● What needs to be done: Extract every line starting at the line that contains "- 截至2022年12月31" and ending with the final line of the data, inclusive; give only those lines, word for word.

● Recorded information:
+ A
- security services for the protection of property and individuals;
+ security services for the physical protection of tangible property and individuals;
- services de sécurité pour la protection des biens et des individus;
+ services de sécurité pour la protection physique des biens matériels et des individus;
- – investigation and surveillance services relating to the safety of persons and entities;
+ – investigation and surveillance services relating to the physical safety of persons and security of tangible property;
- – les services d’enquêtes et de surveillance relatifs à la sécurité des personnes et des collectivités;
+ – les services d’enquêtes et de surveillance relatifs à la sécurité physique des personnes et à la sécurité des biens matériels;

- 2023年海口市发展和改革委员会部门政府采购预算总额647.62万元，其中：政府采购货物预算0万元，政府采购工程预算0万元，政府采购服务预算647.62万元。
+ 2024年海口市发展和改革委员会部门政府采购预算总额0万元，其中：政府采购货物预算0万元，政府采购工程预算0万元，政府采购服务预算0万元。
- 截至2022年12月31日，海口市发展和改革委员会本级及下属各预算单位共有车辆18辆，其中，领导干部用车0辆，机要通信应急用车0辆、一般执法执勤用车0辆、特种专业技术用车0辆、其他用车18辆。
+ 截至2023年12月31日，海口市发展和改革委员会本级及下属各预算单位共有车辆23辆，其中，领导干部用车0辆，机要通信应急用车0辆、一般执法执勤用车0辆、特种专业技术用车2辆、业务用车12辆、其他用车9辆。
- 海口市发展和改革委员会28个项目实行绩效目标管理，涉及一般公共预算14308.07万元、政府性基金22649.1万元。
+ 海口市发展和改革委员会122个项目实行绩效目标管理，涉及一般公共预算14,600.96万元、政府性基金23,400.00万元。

● Result:
- 截至2022年12月31日，海口市发展和改革委员会本级及下属各预算单位共有车辆18辆，其中，领导干部用车0辆，机要通信应急用车0辆、一般执法执勤用车0辆、特种专业技术用车0辆、其他用车18辆。
+ 截至2023年12月31日，海口市发展和改革委员会本级及下属各预算单位共有车辆23辆，其中，领导干部用车0辆，机要通信应急用车0辆、一般执法执勤用车0辆、特种专业技术用车2辆、业务用车12辆、其他用车9辆。
- 海口市发展和改革委员会28个项目实行绩效目标管理，涉及一般公共预算14308.07万元、政府性基金22649.1万元。
+ 海口市发展和改革委员会122个项目实行绩效目标管理，涉及一般公共预算14,600.96万元、政府性基金23,400.00万元。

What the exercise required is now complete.